- WHAT YOU ARE ASKED TO DO -
Transcribe word for word the section of the records below that opens with the line containing "(195, 230) none" and closes with the line containing "(296, 493) none"; drop every picture.

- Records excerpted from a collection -
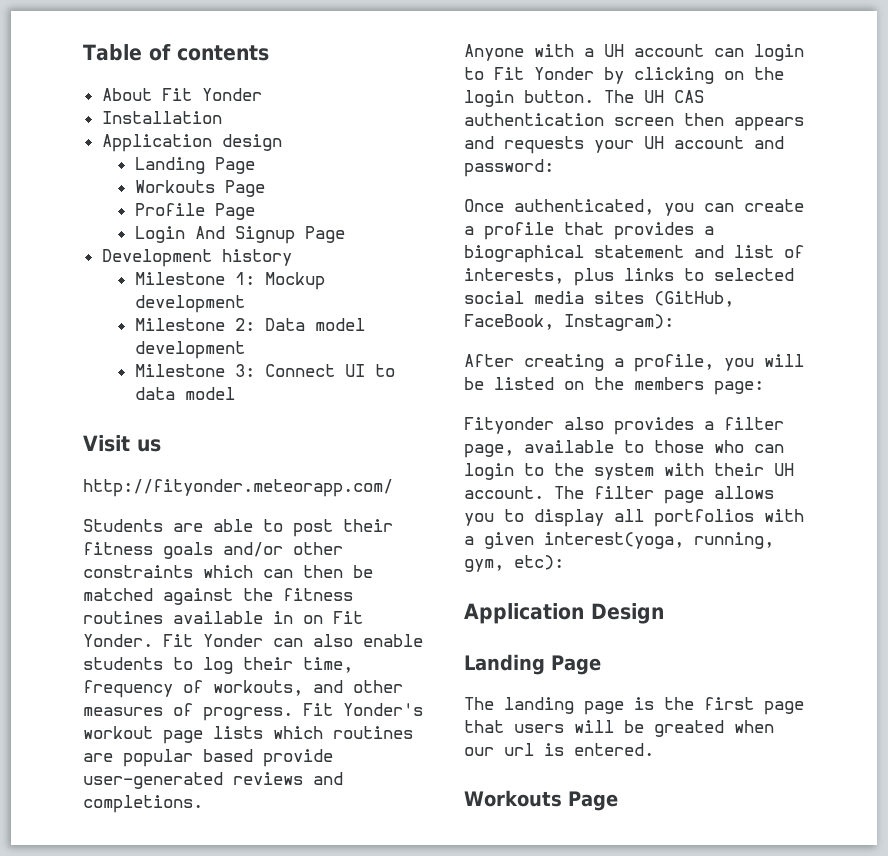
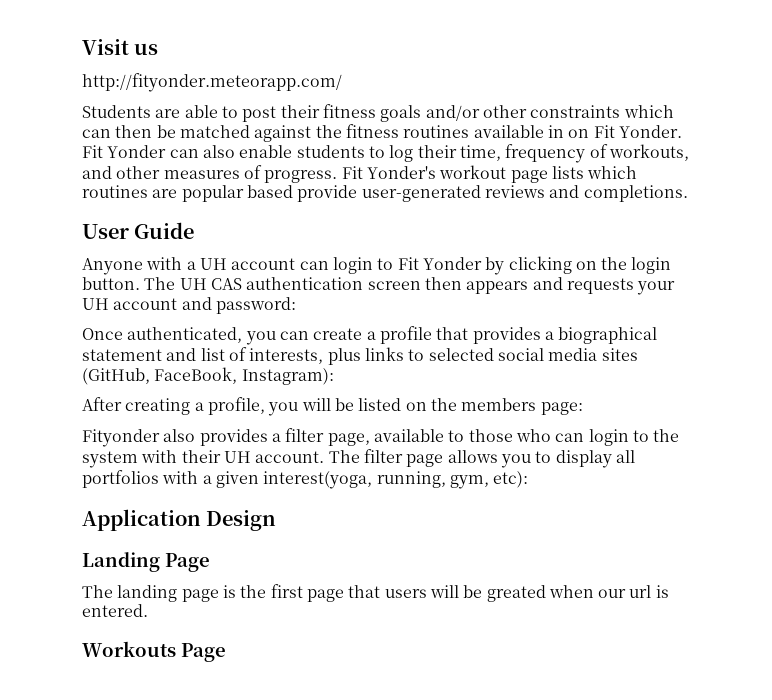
[83,44,269,61] [101,88,262,101] [101,111,222,124] [101,134,282,152] [134,157,255,174] [134,180,265,197] [134,203,255,220] [134,226,345,244] [101,249,292,267] [134,272,325,290] [134,295,245,313] [134,318,365,331] [134,341,245,359] [134,364,395,377] [134,387,235,400] Table of contents // About Fit Yonder // Installation // Application design // Landing Page // Workouts Page // Profile Page // Login And Signup Page // Development history // Milestone 1: Mockup development // Milestone 2: Data model development // Milestone 3: Connect UI to data model // -> (82, 47) none
(203, 804) none -> [82,222,195,239] // User Guide

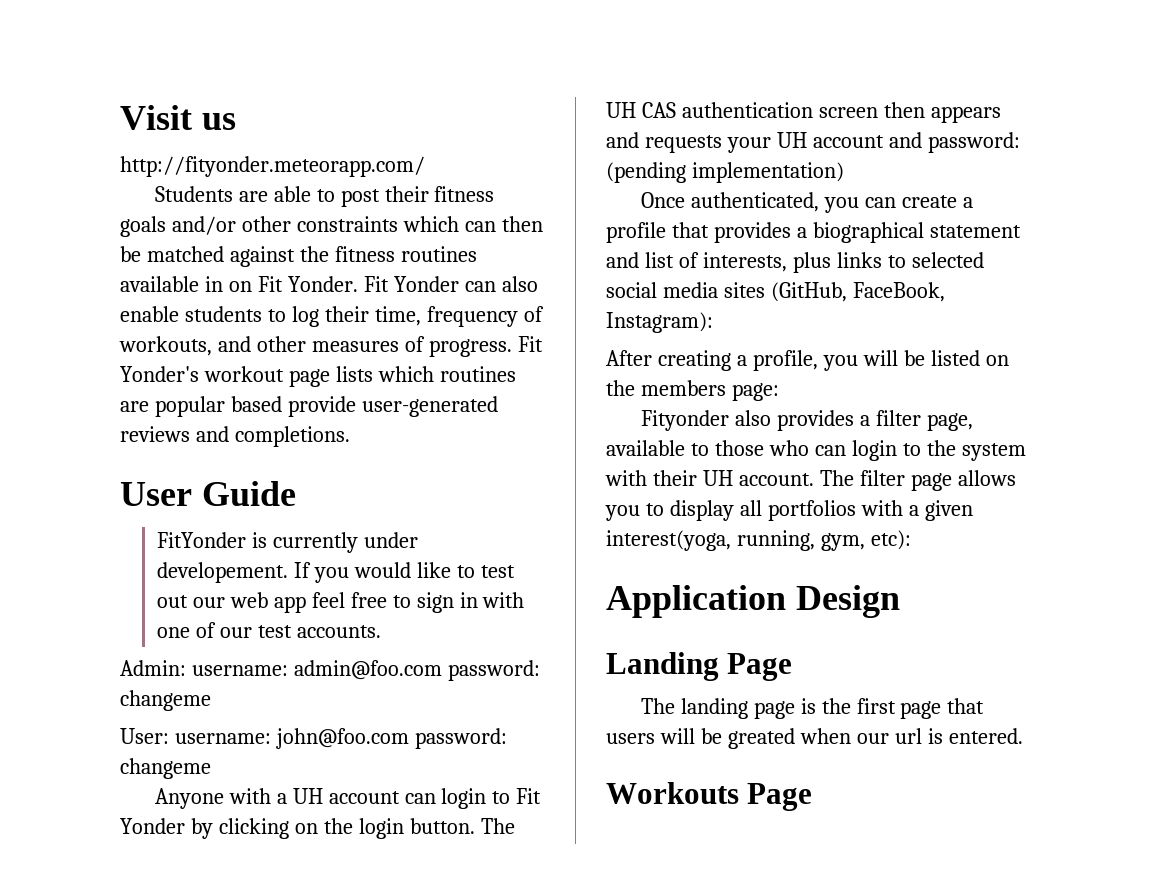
(195, 230) none -> [156,532,418,553] [156,562,515,583] [156,592,525,613] [156,622,381,638] [120,660,540,681] [120,690,211,711] [120,728,507,749] [120,758,211,779] // FitYonder is currently under developement. If you would like to test out our web app feel free to sign in with one of our test accounts. // Admin: username: admin@foo.com password: changeme // User: username: john@foo.com password: changeme
(296, 305) none -> [606,162,844,183] (pending implementation)

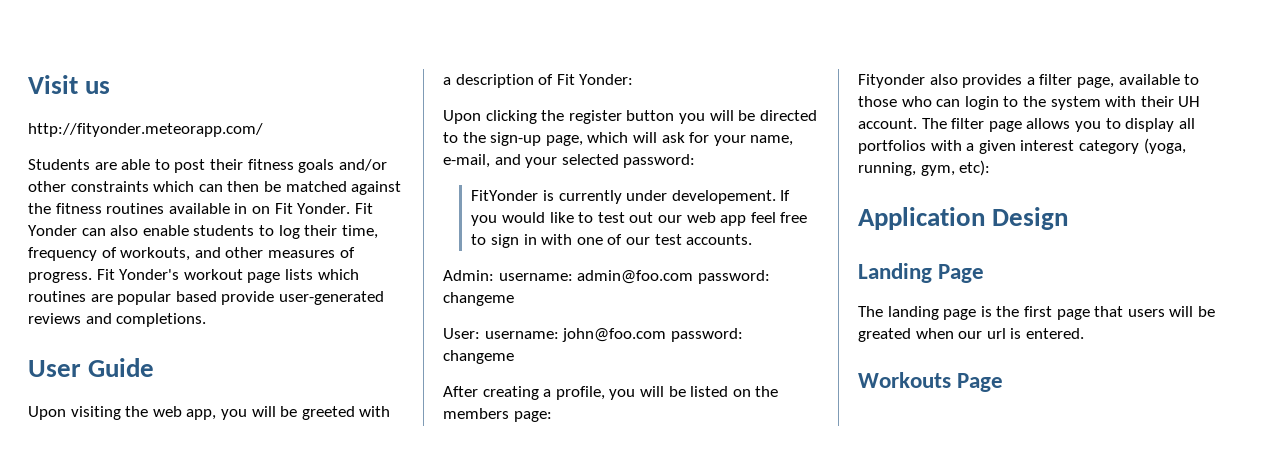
(296, 493) none -> [28,406,391,420] [443,74,634,88] [443,110,817,124] [443,132,794,146] [443,154,696,168] // Upon visiting the web app, you will be greeted with a description of Fit Yonder: // Upon clicking the register button you will be directed to the sign-up page, which will ask for your name, e-mail, and your selected password:
[154,788,542,809] [120,818,515,839] [606,102,1001,123] [606,132,1020,153] [606,162,844,183] [640,192,973,213] [606,222,1021,243] [606,252,984,273] [606,282,945,302] [606,312,713,333] // Anyone with a UH account can login to Fit Yonder by clicking on the login button. The UH CAS authentication screen then appears and requests your UH account and password: (pending implementation) // Once authenticated, you can create a profile that provides a biographical statement and list of interests, plus links to selected social media sites (GitHub, FaceBook, Instagram): -> (514, 357) none
[606,530,731,551] interest(yoga, -> [1020,138,1186,154] interest category (yoga,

- RESPONSE -
(195, 230) none -> [156,532,418,553] [156,562,515,583] [156,592,525,613] [156,622,381,638] [120,660,540,681] [120,690,211,711] [120,728,507,749] [120,758,211,779] // FitYonder is currently under developement. If you would like to test out our web app feel free to sign in with one of our test accounts. // Admin: username: admin@foo.com password: changeme // User: username: john@foo.com password: changeme
(296, 305) none -> [606,162,844,183] (pending implementation)

(296, 493) none -> [28,406,391,420] [443,74,634,88] [443,110,817,124] [443,132,794,146] [443,154,696,168] // Upon visiting the web app, you will be greeted with a description of Fit Yonder: // Upon clicking the register button you will be directed to the sign-up page, which will ask for your name, e-mail, and your selected password:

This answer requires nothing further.